Git Branching Strategies: Create, Merge, and Manage Branches
Git branching is fundamental to modern development workflows. A branch is a lightweight pointer to a commit that lets you work on multiple features, fixes, or experiments in parallel without affecting the main codebase. Understanding branching well is essential for team collaboration and maintaining a clean project history.
Creating and Switching Branches
Create a new branch:
git branch feature-name
Switch to that branch:
git checkout feature-name
Combine both in one command:
git checkout -b feature-name
In Git 2.23+, the switch command is the preferred approach—it’s cleaner and more explicit than checkout, which conflates multiple operations:
git switch -c feature-name
To switch to an existing branch:
git switch feature-name
Listing and Viewing Branches
View all local branches:
git branch
View all branches including remotes:
git branch -a
See the current branch name:
git branch --show-current
Get a visual representation of your branching history:
git log --graph --decorate --oneline --all
Compare specific branches to see what commits differ:
git log main..feature-name
This shows commits in feature-name that aren’t in main.
Merging Branches
Switch to the target branch (usually main or develop):
git switch main
git merge feature-name
By default, Git performs a fast-forward merge if possible. To preserve the branch as a separate line of history, use --no-ff:
git merge --no-ff feature-name
This creates a merge commit even when fast-forward is possible, which is useful in shared repositories where you want explicit record of integration points.
For a cleaner history in fast-moving projects, use squash merge to combine all commits into one:
git merge --squash feature-name
git commit -m "Add feature-name"
Or use rebase-based merging (if your workflow supports it):
git rebase main feature-name
git switch main
git merge feature-name
Handling Merge Conflicts
When changes conflict, Git marks the conflicting sections:
<<<<<<< HEAD
your changes
=======
incoming changes
>>>>>>> feature-name
Edit the file to resolve conflicts, keeping the code you want.

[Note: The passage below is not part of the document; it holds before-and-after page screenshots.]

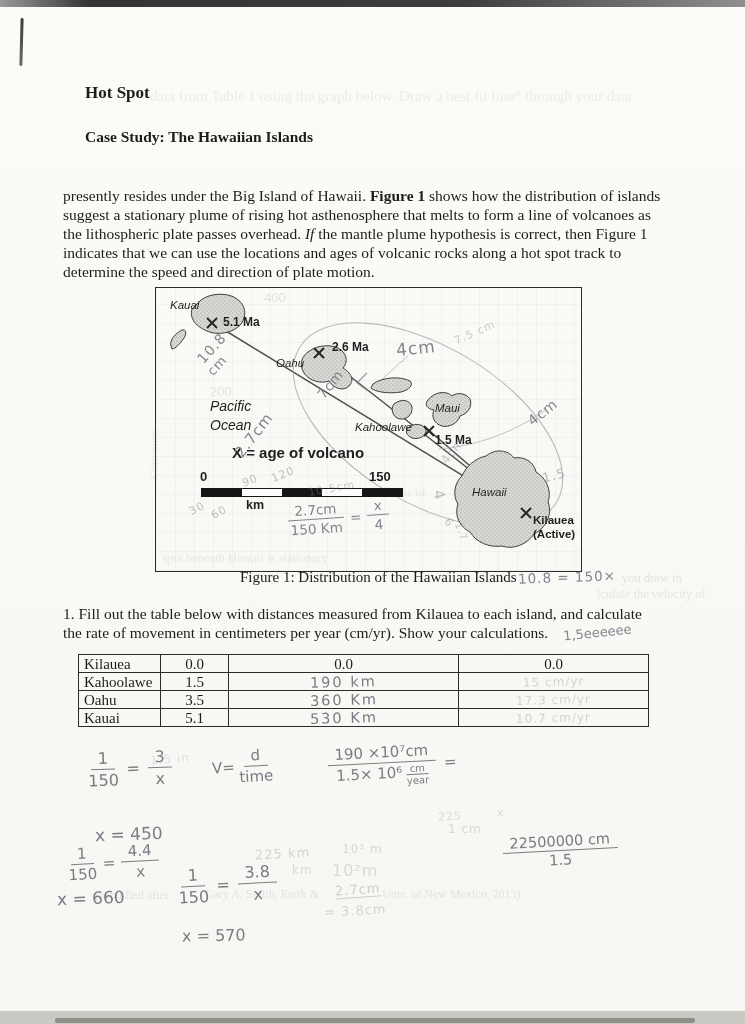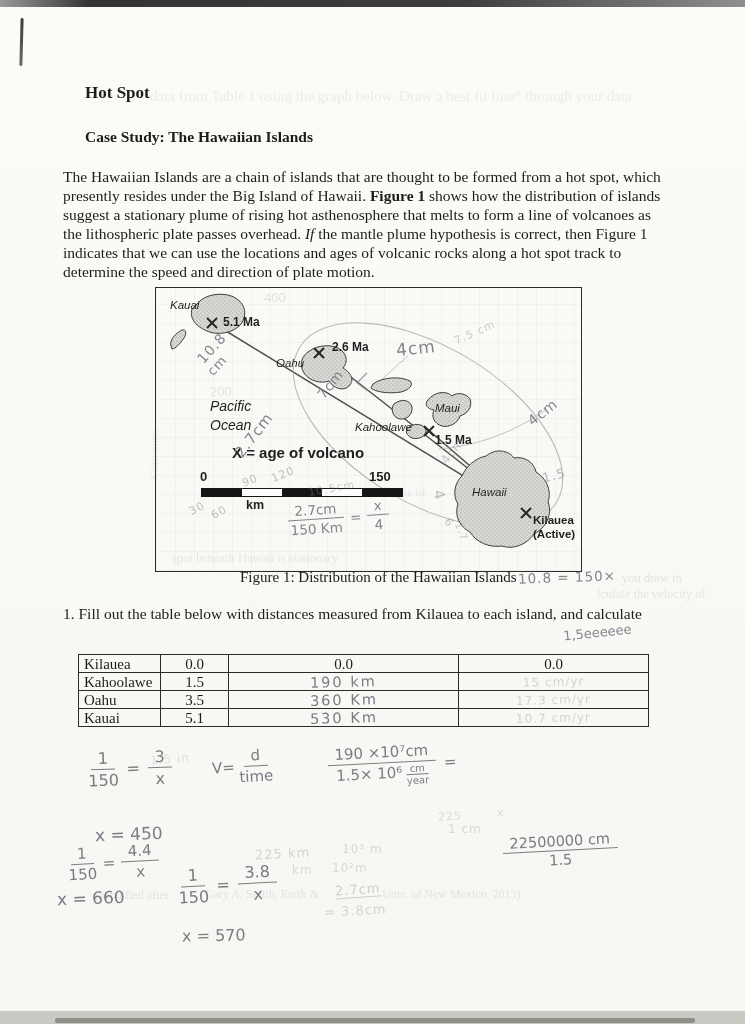"The Hawaiian Islands are a" span { html: <span>The Hawaiian Islands are a chain of islands that are thought to be formed from a hot spot, which</span> -> none }
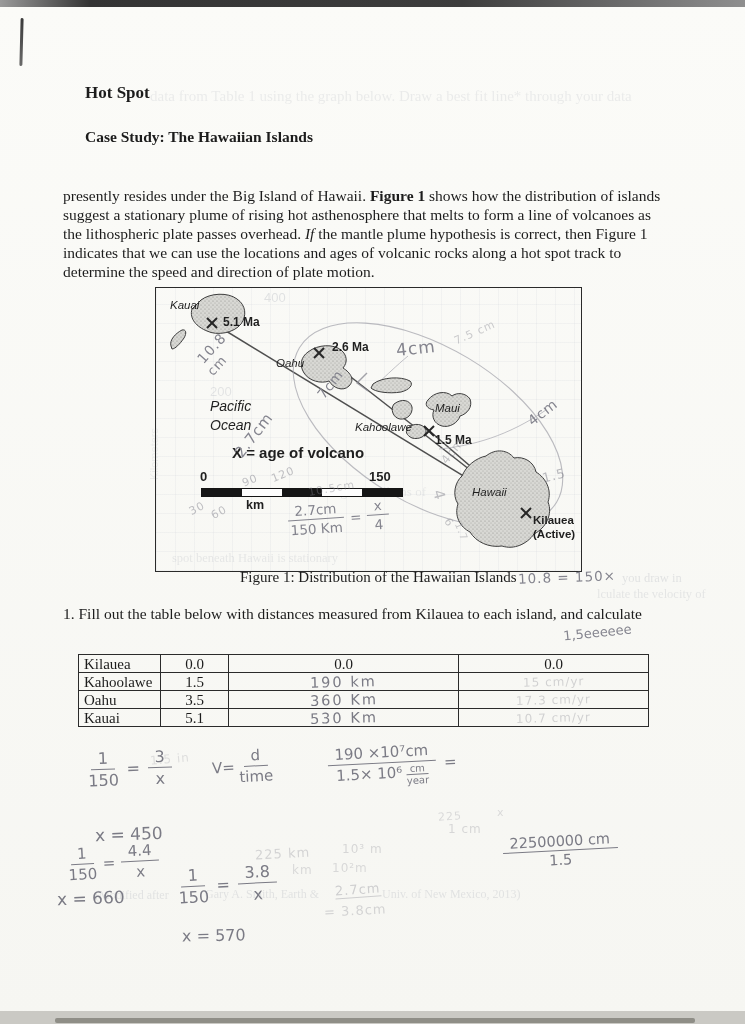"spot beneath Hawaii is stationary" div.gst { left: 16px -> 6px }
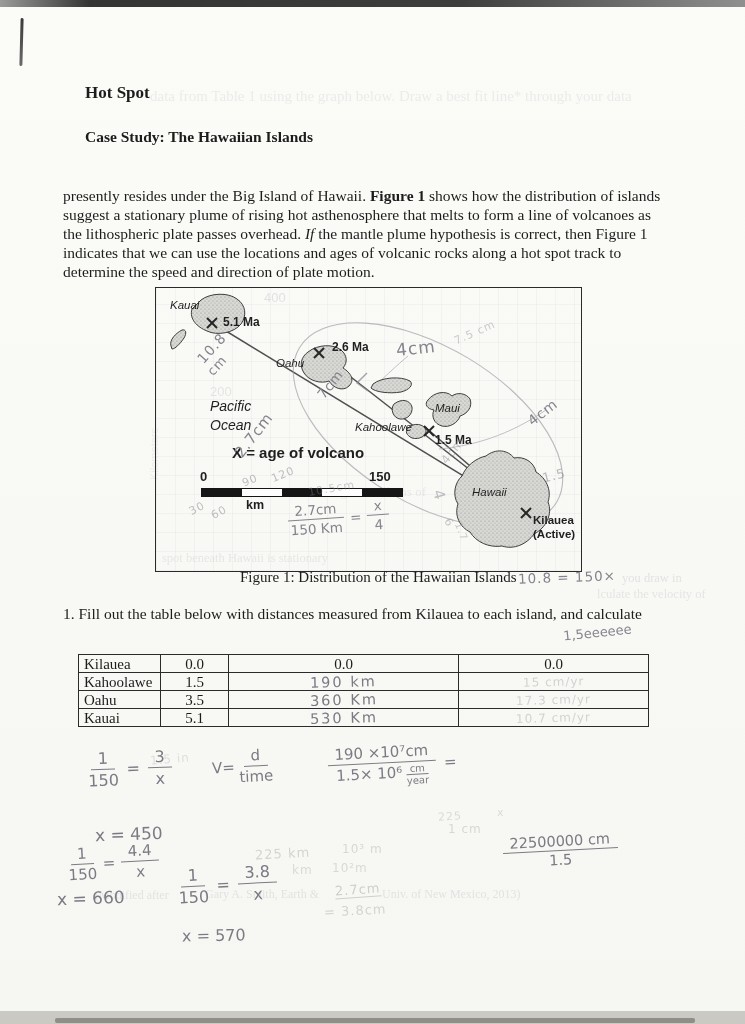"the rate of movement in" div.q { html: none -> <div>the rate of movement in centimeters per year (cm/yr). Show your calculations.</div> }
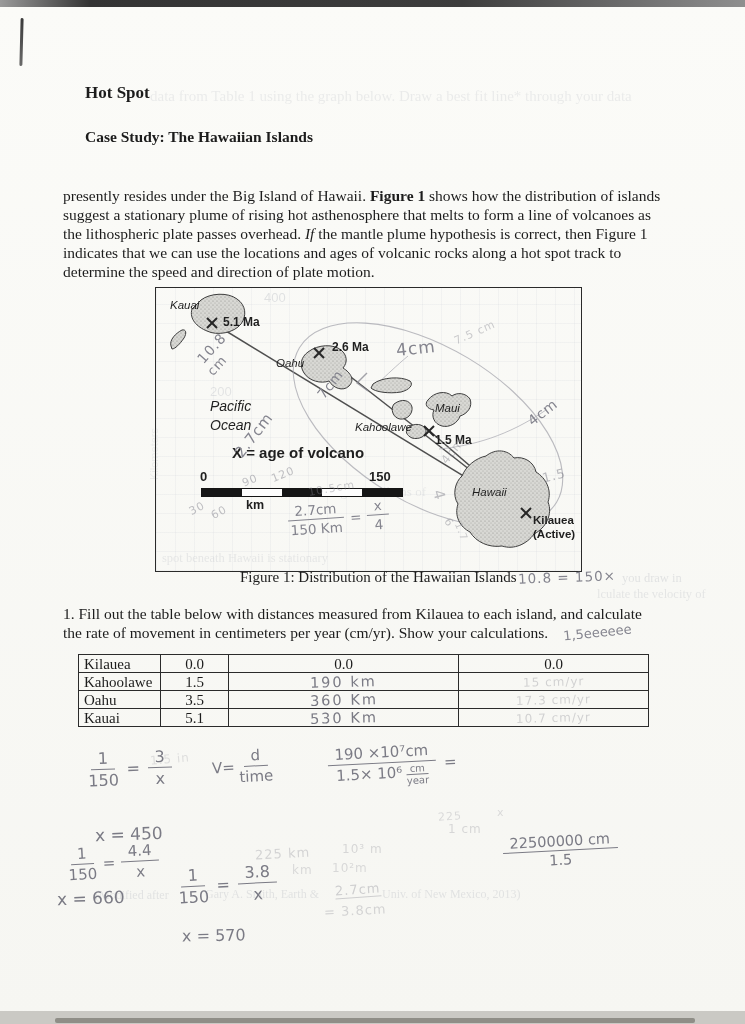"10²m" div.hwt { font-size: 12px -> 16px }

Then stage and commit:
git add conflicted-file.txt
git commit -m "Resolve merge conflicts in conflicted-file.txt"
To abort a merge entirely:
git merge --abort
For complex conflicts, use a merge tool:
git mergetool
Managing Remote Branches
Fetch updates from the remote without merging or changing your working directory:
git fetch origin
List remote branches:
git branch -r
Track a remote branch locally:
git switch feature-name
Git automatically creates a local tracking branch if a matching remote branch exists.
Or explicitly set up tracking:
git branch --track feature-name origin/feature-name
Push a local branch to remote:
git push -u origin feature-name
The -u flag sets upstream tracking automatically.
Push all branches to remote:
git push origin --all
Deleting Branches
Delete a local branch (safe—only works if merged):
git branch -d feature-name
Force delete without checking merge status:
git branch -D feature-name
Delete a remote branch:
git push origin --delete feature-name
Or use the shorthand:
git push origin :feature-name
Branching Strategies
Feature Branch Workflow: Create a new branch for each feature or fix. Merge back to main when complete. Works well for small teams.
git switch -c feature/user-authentication
# work and commit
git switch main
git merge feature/user-authentication
Git Flow: Uses multiple long-lived branches (main, develop, release/*, hotfix/*). Suits larger projects with scheduled releases and complex workflows.
Trunk-Based Development: Keep a single main branch, merge frequently with short-lived feature branches (1-2 days max). Ideal for continuous deployment pipelines.
GitHub Flow: Single main branch, feature branches, pull requests for review, merge to main. Simple and effective for most modern projects.
Choose a strategy based on your team size, release cycle, and CI/CD maturity.
Best Practices
- Keep branches focused: Each branch should address exactly one feature, bugfix, or experiment.
- Use descriptive names: Prefix with
feature/,bugfix/,hotfix/, orchore/followed by a short description. Example:feature/kafka-consumer-retry-logic. - Delete after merging: Remove merged branches regularly to reduce noise. Most tools have cleanup options.
- Fetch before pushing: Run
git fetchto sync with remote changes before pushing your work. - Use pull requests: Have teammates review changes before merging to shared branches. This catches bugs, spreads knowledge, and maintains code quality.
- Keep commits clean: Squash or rebase before merging to avoid cluttering history with work-in-progress commits.
- Protect main branch: Use repository settings to require pull request reviews and passing tests before merging to main.
Checking Branch Status
See all branches with their upstream tracking status:
git branch -vv
This shows which remote branch each local branch tracks and whether it’s ahead or behind.
Get a quick overview of unpushed commits:
git log origin/main..main
This shows commits on your local main that haven’t been pushed yet.